The gun store where the accused Christchurch shooter purchased four weapons has sold out of the assault rifle used in the massacre.
The apparent run on AR-15 style semi-automatic assault rifles has seen the country's largest chain, Gun City, sell out of stock of that style of weapon, according to the Times UK.
Gun City, owned by David Tipple, revealed on Monday that it had sold four weapons to the gunman accused of last Friday's attack at Christchurch's Deans Ave and Linwood Ave mosques.
Other gun shops told the Times that they also had run out of that variety of rifle.
Separately, an Auckland business owner yesterday was reportedly shocked after seeing boxes on guns stacked up in the back of a courier van.
Tipple said on Monday Gun City did not sell the alleged shooter the AR-15 he used in the attack, which killed 50 people at the Deans Ave and Linwood Ave mosques
The alleged gunman, who had a valid firearms licence, livestreamed his attack.
"I watched the video and saw the rifle... and it was not from any Gun City affiliated store," Tipple said on Monday.
The accused shooter bought four weapons from Gun City online.
Tipple said that he and his staff were "dismayed and disgusted" by Friday's shootings.

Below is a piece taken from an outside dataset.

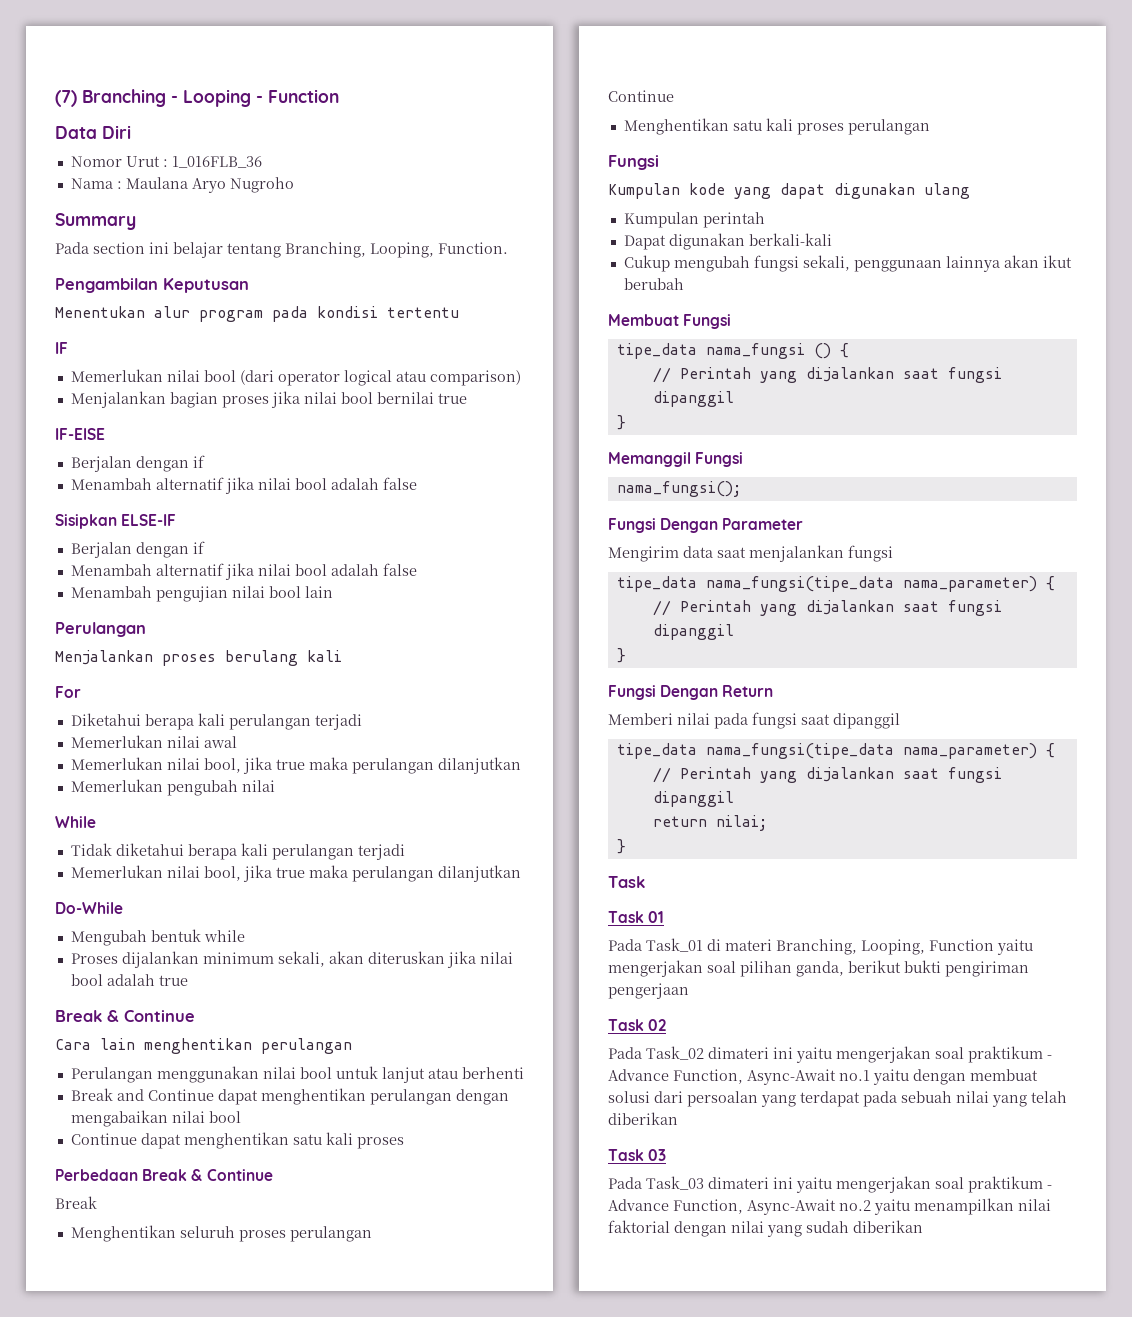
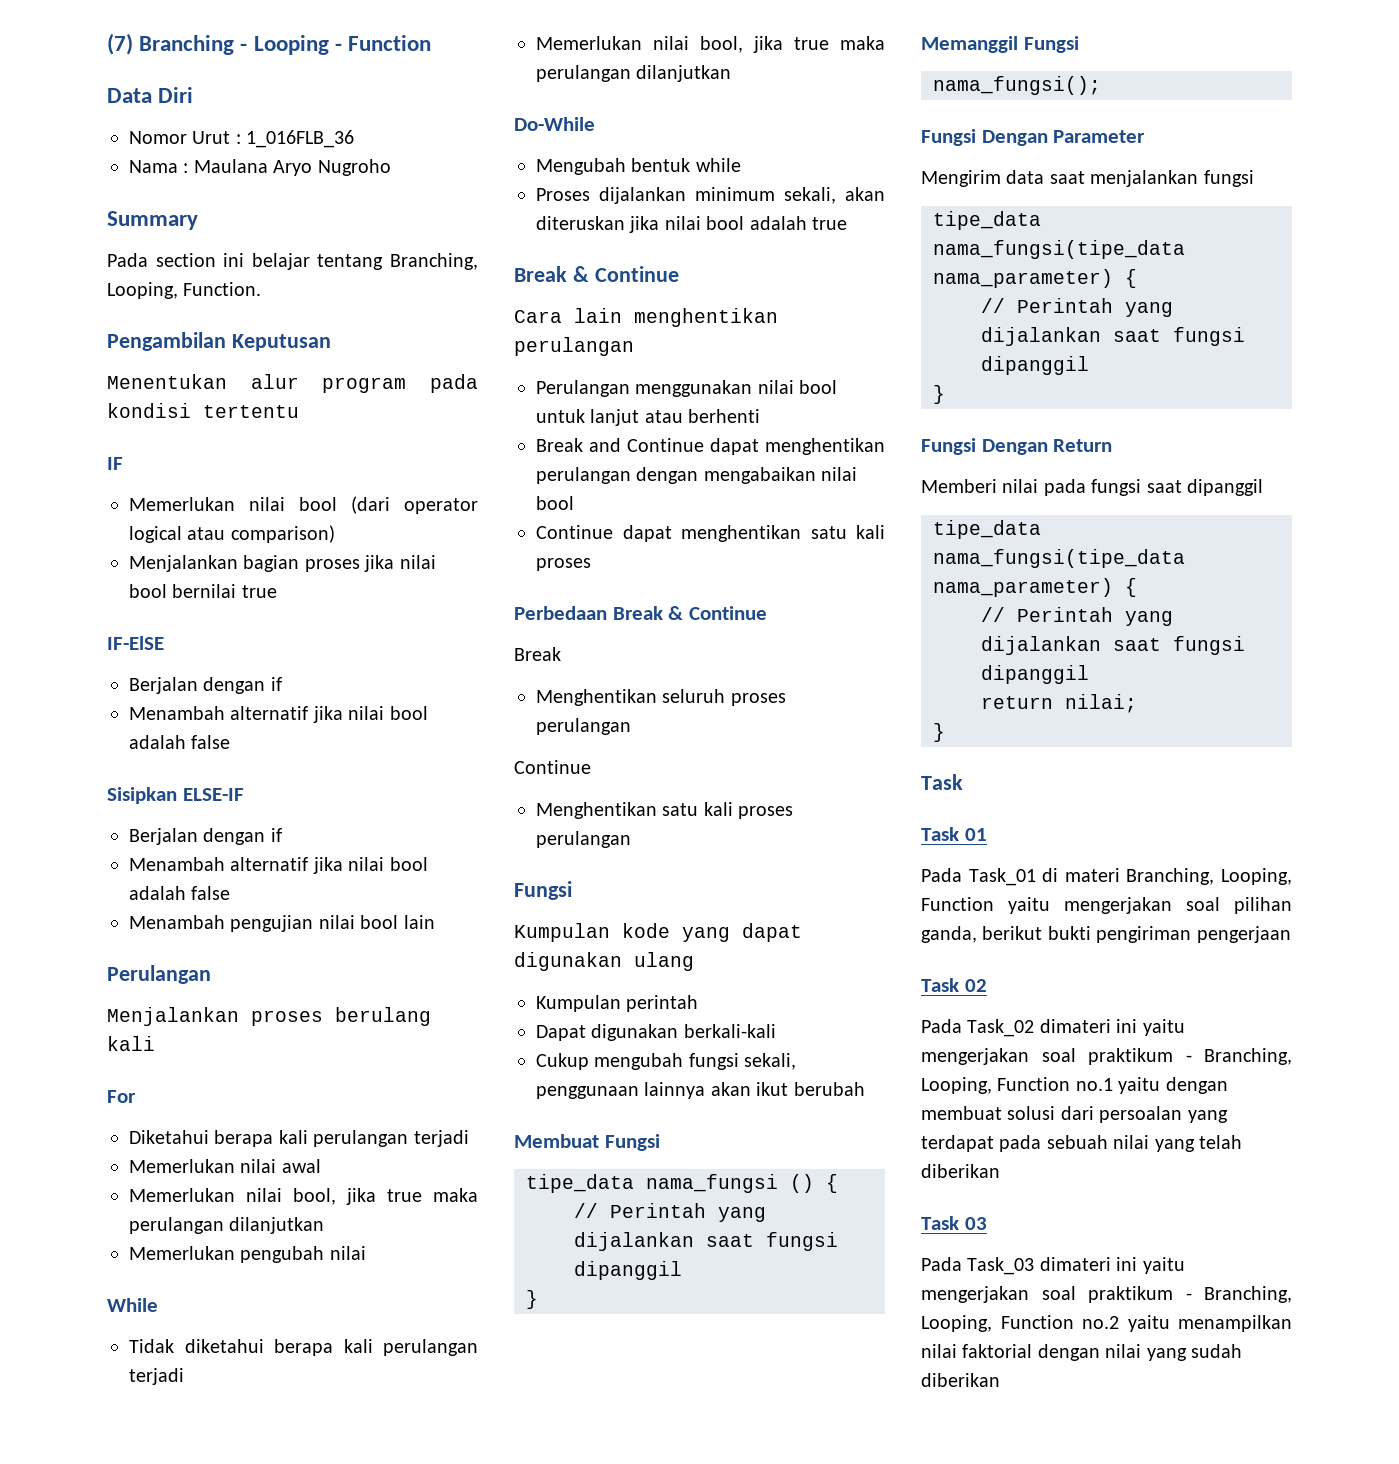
[608,1069,836,1085] Advance Function, Async-Await -> [1204,1048,1292,1065] [921,1077,1071,1094] Branching, Looping, Function
[608,1199,836,1215] Advance Function, Async-Await -> [1204,1286,1292,1303] [921,1315,1074,1332] Branching, Looping, Function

However, Tipple said he did not feel responsible for the shootings.
"I had a grandson comment to me: 'Grand Dad why do people think the guns were the problem? The guy was crazy'. He is 6 years old."
He denied there had been any "panic buying" of guns.
Another gun retailer, one of the country's largest hunting supplies stores, stopped online sales of firearms.
Hunting & Fishing pulled all military-style assault weapons from its shelves on Friday immediately after the terrorist attacks on the Christchurch mosques.
"As far as we are concerned, they will never return," chief executive Darren Jacobs said yesterday.
"We stand shoulder to shoulder with New Zealanders in condemning this cowardly attack, and in grief and solidarity with the loved ones of all those killed and injured. We are ready to play our part."
Fish & Game, which represents more than 150,000 anglers and game bird hunters, has also said it does not see any "legitimate recreational hunting use for military assault rifles".
The run on weapons comes as Prime Minister Jacinda Ardern looks to expedite changes to New Zealand's gun laws.
David Parker, New Zealand's attorney-general, said the day after the terror attack that semi-automatic weapons would be banned.
Ardern is due to reveal more details on changes by the end of this week.